What to do:
Begin at the line containing "(264, 81) none" in the entries below and end at the line containing "(125, 390) none"; transcribe that range exactly and nothing outside it.

Data provided:
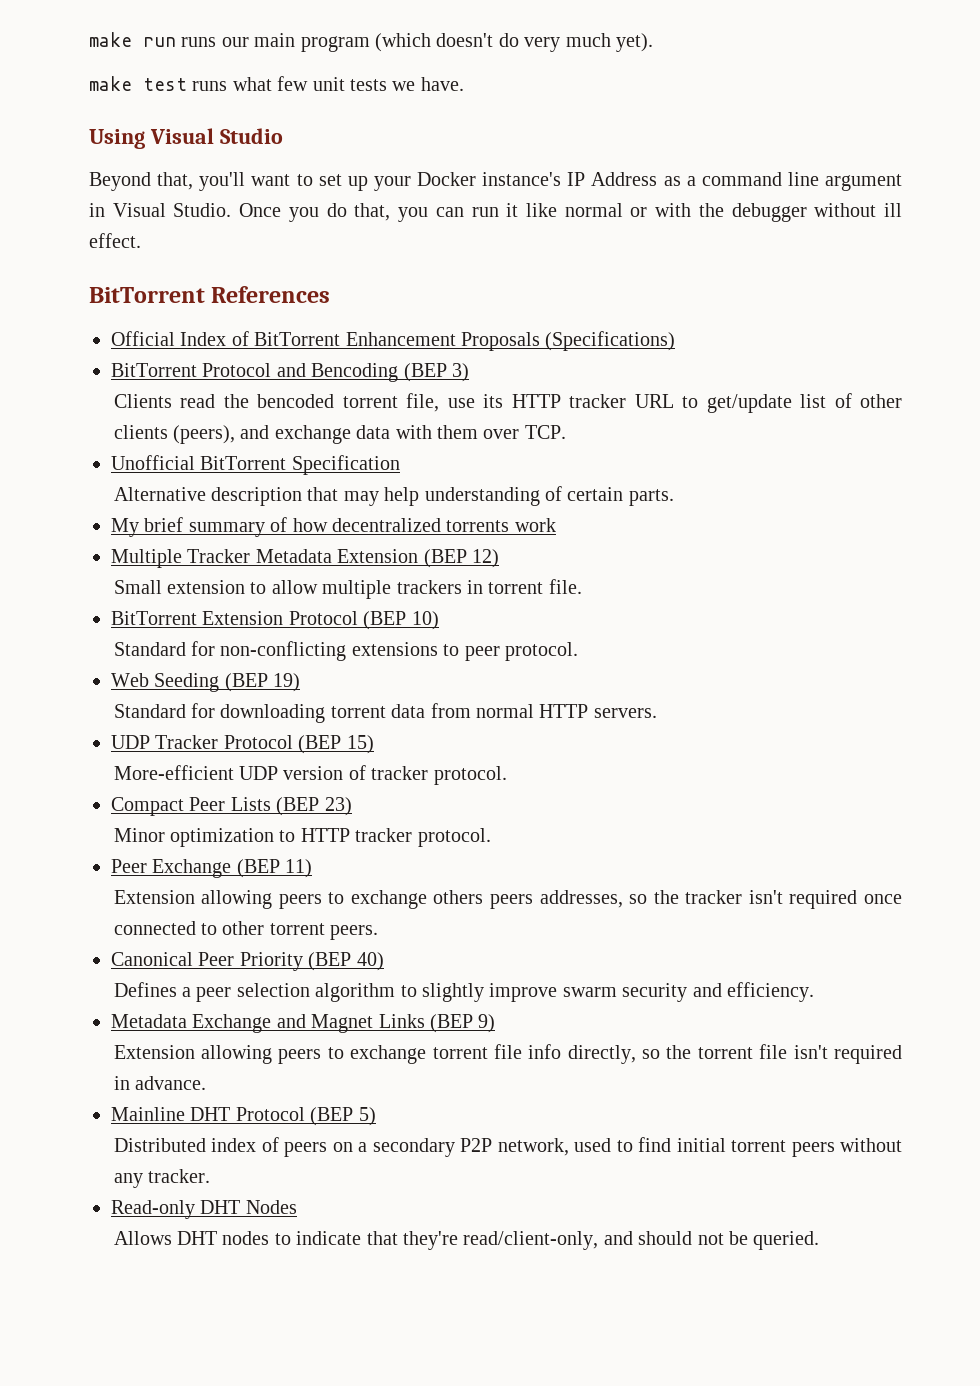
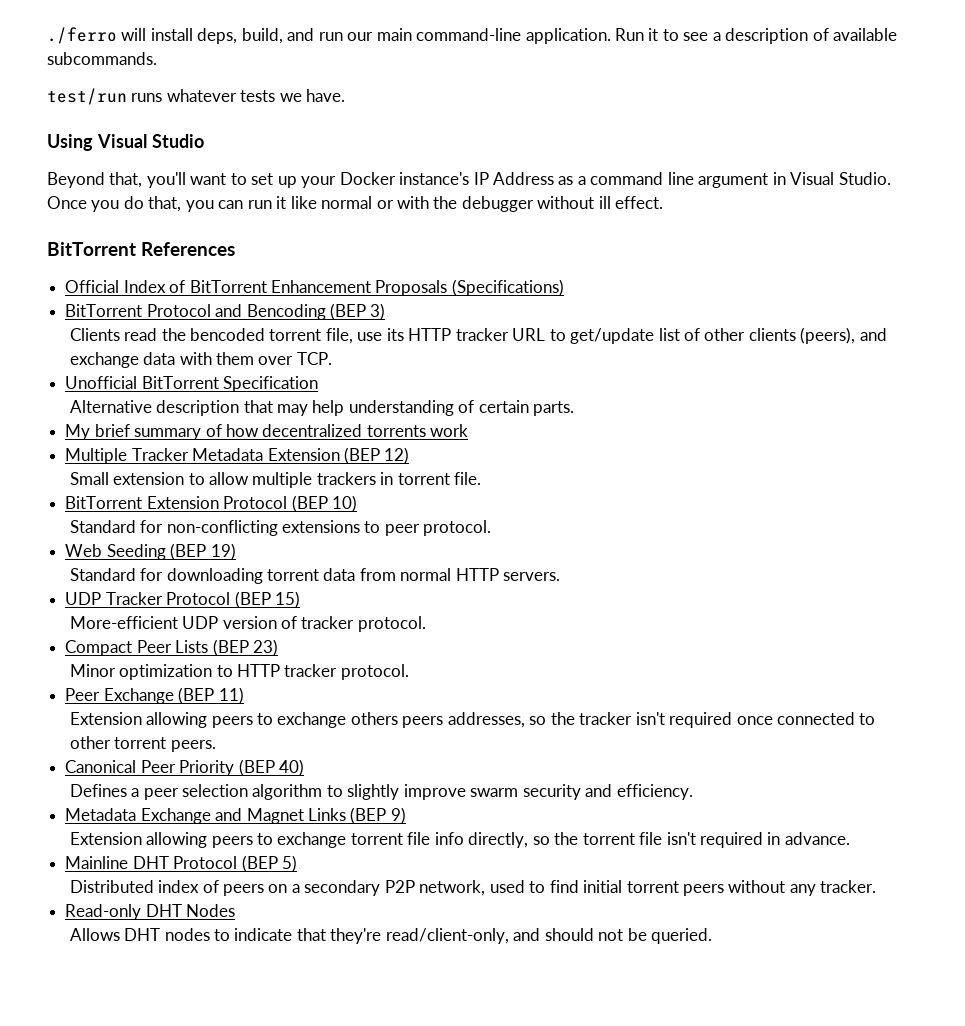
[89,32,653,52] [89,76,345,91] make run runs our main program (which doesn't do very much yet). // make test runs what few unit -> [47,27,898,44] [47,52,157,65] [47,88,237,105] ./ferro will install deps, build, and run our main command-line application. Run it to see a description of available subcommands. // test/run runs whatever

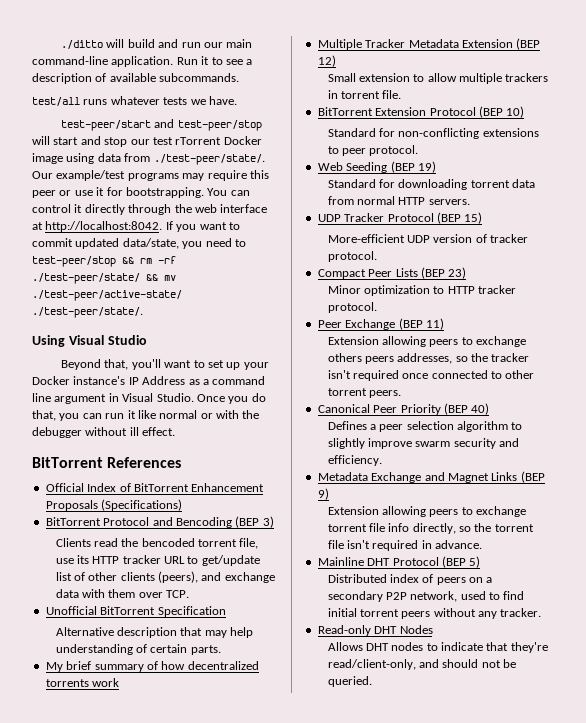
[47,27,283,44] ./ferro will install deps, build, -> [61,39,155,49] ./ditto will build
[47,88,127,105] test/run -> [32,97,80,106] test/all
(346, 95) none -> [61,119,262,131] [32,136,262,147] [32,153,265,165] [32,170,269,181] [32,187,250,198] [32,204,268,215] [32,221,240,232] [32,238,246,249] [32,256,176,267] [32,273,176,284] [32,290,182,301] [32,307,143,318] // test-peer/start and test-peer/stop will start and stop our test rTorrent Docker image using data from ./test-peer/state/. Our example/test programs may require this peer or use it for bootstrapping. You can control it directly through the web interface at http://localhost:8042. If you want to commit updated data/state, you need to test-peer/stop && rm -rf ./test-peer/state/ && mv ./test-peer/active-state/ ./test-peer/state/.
* * *
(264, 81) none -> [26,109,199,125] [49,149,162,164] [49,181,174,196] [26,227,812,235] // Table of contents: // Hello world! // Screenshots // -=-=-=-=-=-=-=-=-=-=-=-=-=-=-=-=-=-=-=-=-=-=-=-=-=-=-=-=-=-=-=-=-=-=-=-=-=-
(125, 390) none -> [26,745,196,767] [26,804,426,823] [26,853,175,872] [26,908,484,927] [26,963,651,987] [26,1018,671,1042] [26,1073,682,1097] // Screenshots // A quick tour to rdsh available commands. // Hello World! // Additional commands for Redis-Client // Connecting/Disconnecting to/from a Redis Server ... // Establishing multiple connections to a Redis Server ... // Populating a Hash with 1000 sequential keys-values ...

Reply to the task:
(264, 81) none -> [26,109,199,125] [49,149,162,164] [49,181,174,196] [26,227,812,235] // Table of contents: // Hello world! // Screenshots // -=-=-=-=-=-=-=-=-=-=-=-=-=-=-=-=-=-=-=-=-=-=-=-=-=-=-=-=-=-=-=-=-=-=-=-=-=-
(125, 390) none -> [26,745,196,767] [26,804,426,823] [26,853,175,872] [26,908,484,927] [26,963,651,987] [26,1018,671,1042] [26,1073,682,1097] // Screenshots // A quick tour to rdsh available commands. // Hello World! // Additional commands for Redis-Client // Connecting/Disconnecting to/from a Redis Server ... // Establishing multiple connections to a Redis Server ... // Populating a Hash with 1000 sequential keys-values ...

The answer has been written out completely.